The development of petroleum by pressure alone acting on unaltered shale, as shown by these experiments, has been taken by White[24] to have a significant bearing on the geochemical processes of oil formation. Under differential stresses acting on fine-grained carbonaceous strata under sufficient load, there is considerable molecular rearrangement, as well as actual movement of the rock grains,—thus promoting the distillation of oil and gas from the organic matter in the rocks, and the squeezing out of the oil, gas, and water into adjacent rocks, such as coarse round-grained sandstones and porous limestones, which are more resistant to change of volume under pressure. Migration, concentration and segregation of the oil, gas, and water is supposed to be brought about, partly through the effect of capillary forces—the water, by reason of its greater capillary tension, tending to seize and hold the smaller voids, and thus driving the oil and gas into the larger ones—and partly through the action of gravity.

White also suggests that the process may go further where the parent carbonaceous strata are of such thickness and under such load of overlying rocks that they undergo considerable interior adjustment and volume change before yielding to stress by anticlinal buckling,—than where the strata yield quickly. It is not clear to the writer that the interior adjustment assumed under this hypothesis is necessarily slowed up or stopped by anticlinal buckling. Interior stresses are inherent in any sedimentary formation, when settling and consolidating and recrystallizing under gravity, and these may be independent of regional thrusts from without.

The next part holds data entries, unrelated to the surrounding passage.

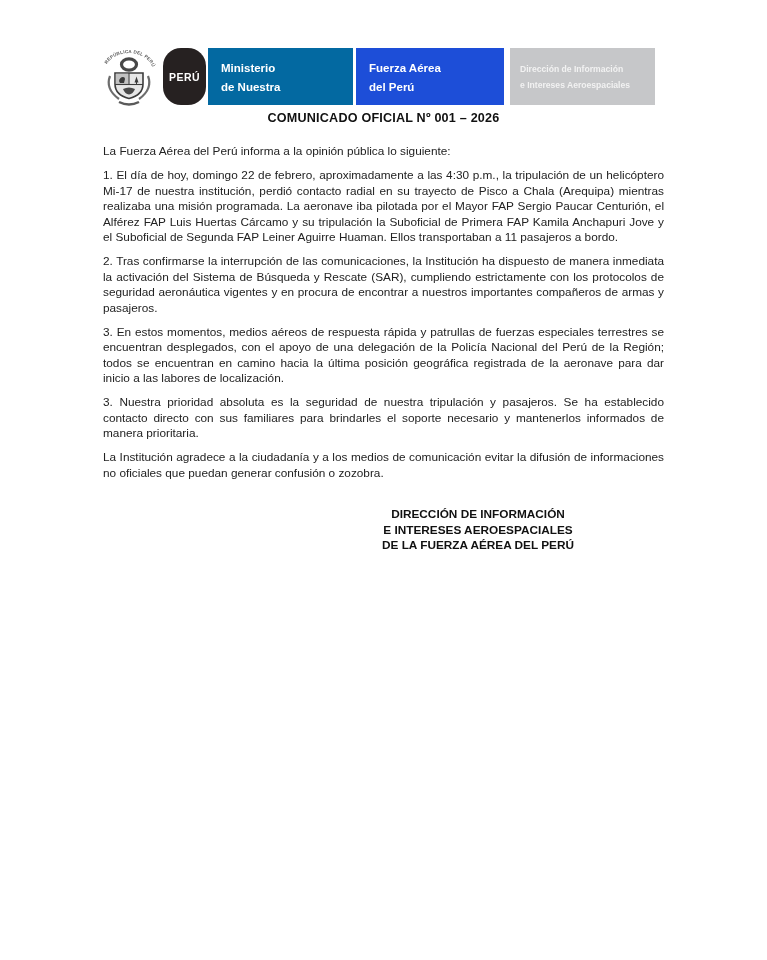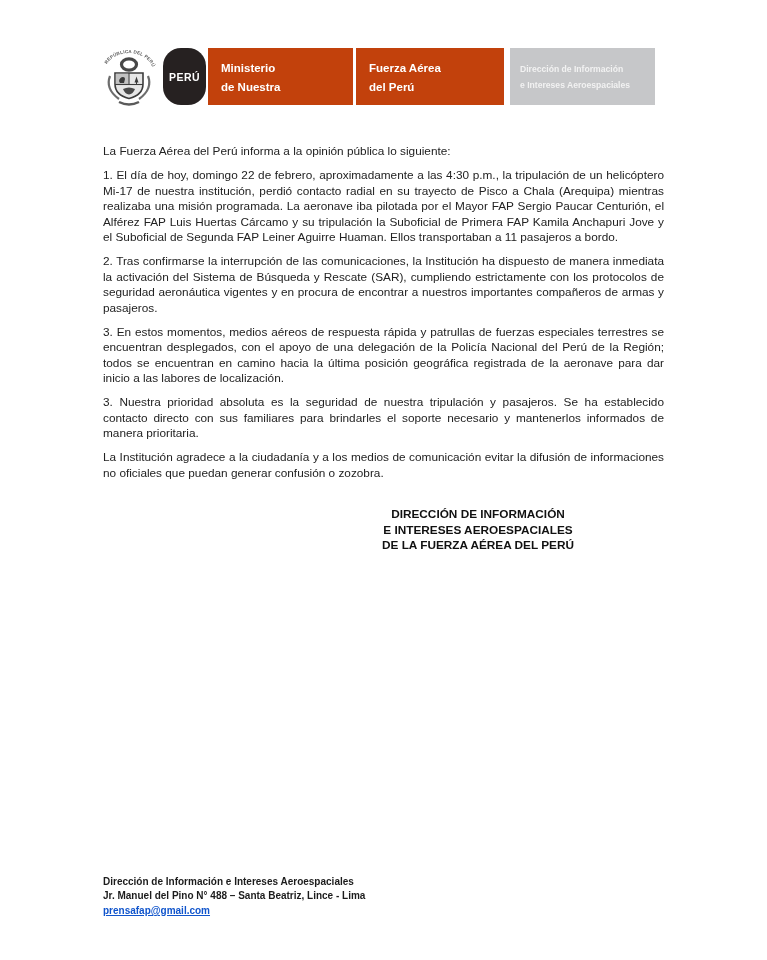"Ministerio" div.hbox { background: #c2410c -> #0369a1 }
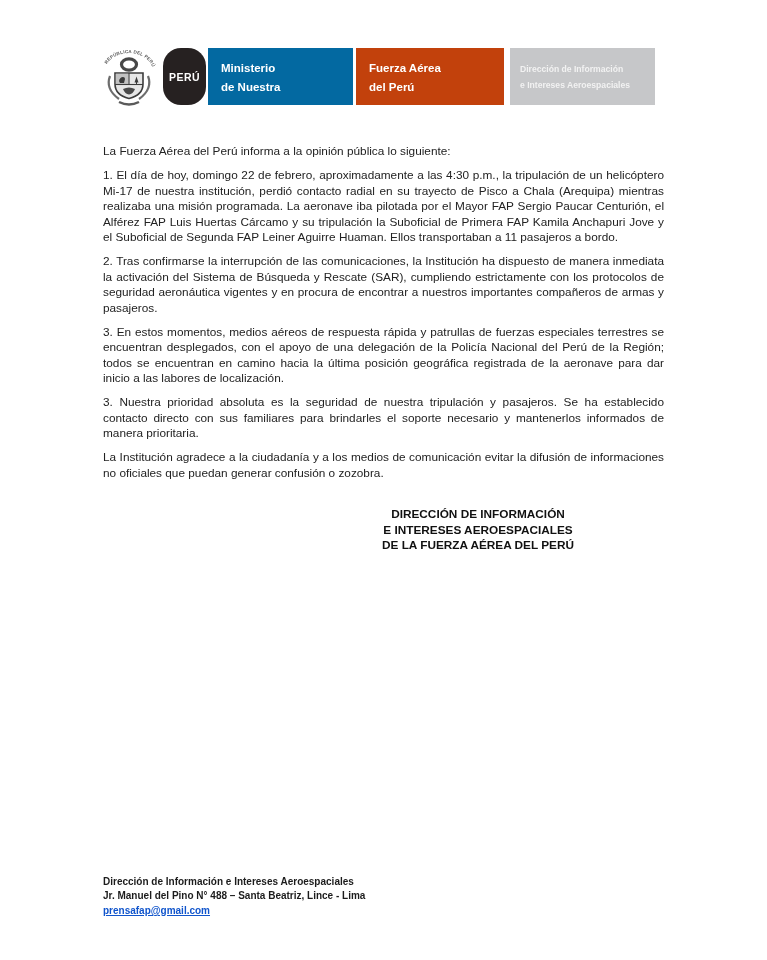"Fuerza Aérea" div.hbox { background: #c2410c -> #1d4ed8 }
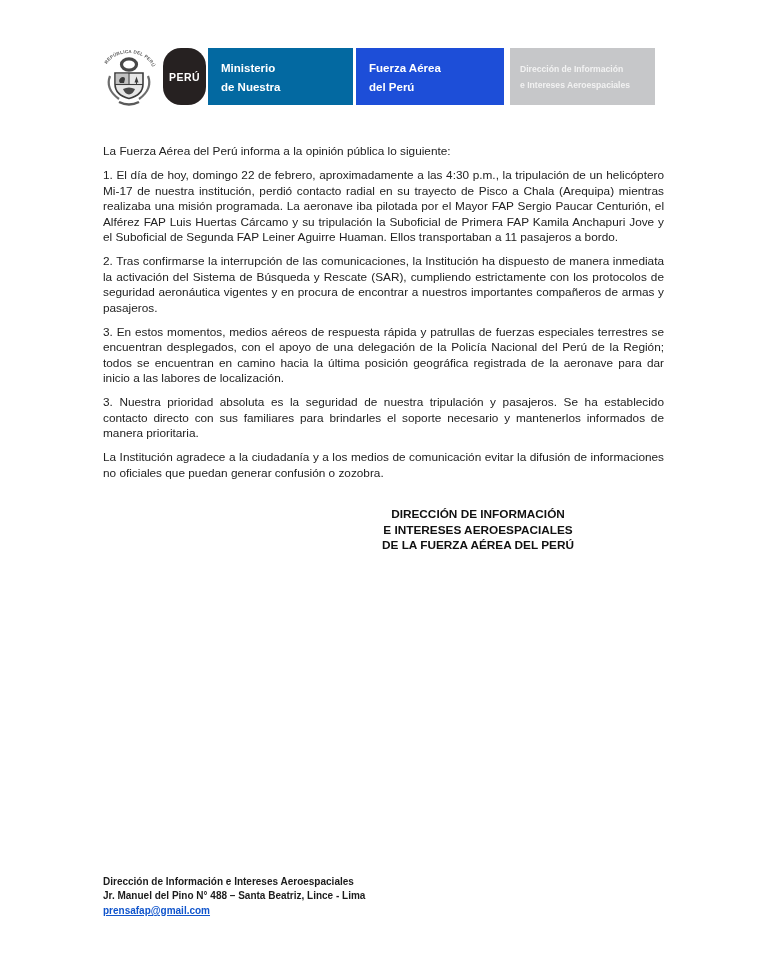"COMUNICADO OFICIAL Nº 001 –" div.title { html: none -> <div>COMUNICADO OFICIAL Nº 001 – 2026</div> }
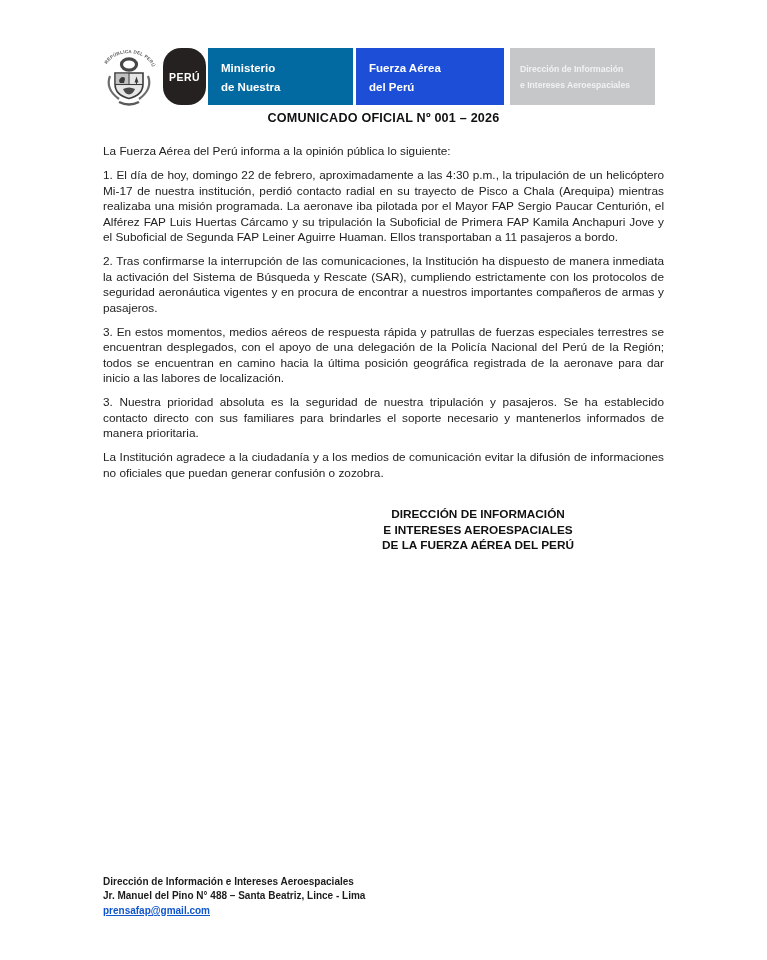"Dirección de Información e Intereses" div.footer { html: <div> <div>Dirección de Información e Intereses Aeroespaciales</div> <div>Jr. Manuel del Pino N° 488 – Santa Beatriz, Lince - Lima</div> <a>prensafap@gmail.com</a> </div> -> none }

The first oils evolved by pressure from the organic mother substance are probably heavy, the later oils lighter, and the oils from formations and regions where the alteration is approaching the carbonization limit are characteristically of the highest grade. This is the reverse of the order of products obtained by heat distillation. Whether there is also a natural fractionation and improvement of the first heavy oils as they undergo repeated migrations is not known.

Inorganic theory of origin. Another theory of the source of oil has had some supporters, although they are much in the minority. This is the so-called "inorganic" theory, that oil comes from magmas and volcanic exhalations. In support of this theory attention is called to the fact that igneous rocks and the gases associated with them frequently carry carbides or hydrocarbons; that many oil fields have a suggestive geographic relationship with volcanic rocks; and that certain of the oil domes, as for instance in Mexico, are caused by plugs of igneous rocks from below. It has been suggested that deep within the earth carbon is combined with iron in the form of an iron carbide, and that from the iron carbide are generated the hydrocarbons of the oil, either by or without the agency of water. Iron carbide is magnetic, and significance has been attached to the general correspondence between the locations of oil in the western United States and regions of magnetic disturbance.